In the data that follows, find the line with "Ohora Santa Cane"; transcribe it, every later line up to the one with "ILVE PI096WE3/MG: 5", and that line as well, exactly and with no others.

%%

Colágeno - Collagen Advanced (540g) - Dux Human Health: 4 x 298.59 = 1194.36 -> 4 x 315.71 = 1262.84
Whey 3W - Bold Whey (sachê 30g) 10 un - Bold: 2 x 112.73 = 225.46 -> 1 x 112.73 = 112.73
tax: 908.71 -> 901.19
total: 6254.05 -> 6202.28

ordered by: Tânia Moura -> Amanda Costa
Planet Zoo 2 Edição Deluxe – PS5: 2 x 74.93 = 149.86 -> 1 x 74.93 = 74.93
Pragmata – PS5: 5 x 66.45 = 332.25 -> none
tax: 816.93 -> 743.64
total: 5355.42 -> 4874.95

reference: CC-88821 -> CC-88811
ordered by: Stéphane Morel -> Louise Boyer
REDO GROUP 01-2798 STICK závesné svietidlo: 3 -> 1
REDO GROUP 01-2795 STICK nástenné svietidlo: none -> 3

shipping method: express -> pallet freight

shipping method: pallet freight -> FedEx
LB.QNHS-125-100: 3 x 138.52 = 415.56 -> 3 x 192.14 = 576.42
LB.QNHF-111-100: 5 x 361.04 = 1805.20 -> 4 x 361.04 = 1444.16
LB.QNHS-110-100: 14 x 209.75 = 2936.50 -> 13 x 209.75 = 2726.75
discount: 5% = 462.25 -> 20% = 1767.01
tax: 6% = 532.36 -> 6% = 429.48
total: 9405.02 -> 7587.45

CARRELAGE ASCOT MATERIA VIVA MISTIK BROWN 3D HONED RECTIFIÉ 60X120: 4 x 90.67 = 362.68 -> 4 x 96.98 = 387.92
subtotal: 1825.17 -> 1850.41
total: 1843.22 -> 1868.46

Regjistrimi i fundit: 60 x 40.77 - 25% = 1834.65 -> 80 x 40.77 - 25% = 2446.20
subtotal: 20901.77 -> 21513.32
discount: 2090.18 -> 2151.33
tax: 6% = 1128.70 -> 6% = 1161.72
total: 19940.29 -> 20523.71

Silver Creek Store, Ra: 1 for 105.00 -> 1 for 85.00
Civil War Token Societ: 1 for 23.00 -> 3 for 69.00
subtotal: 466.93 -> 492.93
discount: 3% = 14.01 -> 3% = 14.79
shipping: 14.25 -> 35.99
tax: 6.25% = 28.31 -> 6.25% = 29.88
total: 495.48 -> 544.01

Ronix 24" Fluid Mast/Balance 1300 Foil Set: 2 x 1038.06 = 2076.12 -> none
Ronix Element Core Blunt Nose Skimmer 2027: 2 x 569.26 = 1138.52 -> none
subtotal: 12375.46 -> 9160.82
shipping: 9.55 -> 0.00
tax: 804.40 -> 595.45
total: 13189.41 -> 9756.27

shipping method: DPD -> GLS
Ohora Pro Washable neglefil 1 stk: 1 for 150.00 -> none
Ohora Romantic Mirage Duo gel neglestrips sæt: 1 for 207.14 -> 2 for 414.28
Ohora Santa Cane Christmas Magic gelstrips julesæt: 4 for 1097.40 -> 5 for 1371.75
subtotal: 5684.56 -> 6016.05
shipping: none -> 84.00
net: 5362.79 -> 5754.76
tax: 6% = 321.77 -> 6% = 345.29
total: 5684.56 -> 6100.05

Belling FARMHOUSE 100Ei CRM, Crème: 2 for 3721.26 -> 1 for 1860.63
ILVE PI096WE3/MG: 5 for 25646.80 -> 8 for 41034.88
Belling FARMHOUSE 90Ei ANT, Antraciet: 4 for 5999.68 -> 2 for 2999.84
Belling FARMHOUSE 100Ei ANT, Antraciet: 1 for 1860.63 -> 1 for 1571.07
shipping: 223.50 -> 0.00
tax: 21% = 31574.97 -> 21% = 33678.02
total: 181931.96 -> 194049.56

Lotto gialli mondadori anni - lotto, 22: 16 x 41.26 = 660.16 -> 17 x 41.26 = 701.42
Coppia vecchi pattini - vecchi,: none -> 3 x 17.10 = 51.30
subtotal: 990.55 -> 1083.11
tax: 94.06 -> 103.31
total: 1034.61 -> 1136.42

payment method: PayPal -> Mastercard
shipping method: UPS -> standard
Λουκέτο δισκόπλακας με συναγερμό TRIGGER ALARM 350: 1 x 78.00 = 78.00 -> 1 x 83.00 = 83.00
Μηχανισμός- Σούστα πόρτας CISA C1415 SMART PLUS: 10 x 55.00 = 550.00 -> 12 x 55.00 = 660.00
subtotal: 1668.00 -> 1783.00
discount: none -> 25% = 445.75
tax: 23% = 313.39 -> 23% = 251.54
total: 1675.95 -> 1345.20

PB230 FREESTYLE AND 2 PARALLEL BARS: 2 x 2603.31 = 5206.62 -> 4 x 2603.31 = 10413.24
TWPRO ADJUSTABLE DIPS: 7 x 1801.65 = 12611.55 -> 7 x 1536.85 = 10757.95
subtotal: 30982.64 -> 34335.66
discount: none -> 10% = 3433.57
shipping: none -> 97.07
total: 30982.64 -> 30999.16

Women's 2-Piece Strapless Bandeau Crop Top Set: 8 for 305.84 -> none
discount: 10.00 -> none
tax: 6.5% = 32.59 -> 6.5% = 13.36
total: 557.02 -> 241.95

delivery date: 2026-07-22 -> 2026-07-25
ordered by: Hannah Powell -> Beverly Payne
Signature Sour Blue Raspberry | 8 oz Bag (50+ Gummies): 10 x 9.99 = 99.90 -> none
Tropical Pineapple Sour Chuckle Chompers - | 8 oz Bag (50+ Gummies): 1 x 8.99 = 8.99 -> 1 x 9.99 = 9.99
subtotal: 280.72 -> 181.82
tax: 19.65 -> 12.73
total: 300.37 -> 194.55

%%

» Answer to this exercise
Ohora Santa Cane Christmas Magic gelstrips julesæt: 4 for 1097.40 -> 5 for 1371.75
subtotal: 5684.56 -> 6016.05
shipping: none -> 84.00
net: 5362.79 -> 5754.76
tax: 6% = 321.77 -> 6% = 345.29
total: 5684.56 -> 6100.05

Belling FARMHOUSE 100Ei CRM, Crème: 2 for 3721.26 -> 1 for 1860.63
ILVE PI096WE3/MG: 5 for 25646.80 -> 8 for 41034.88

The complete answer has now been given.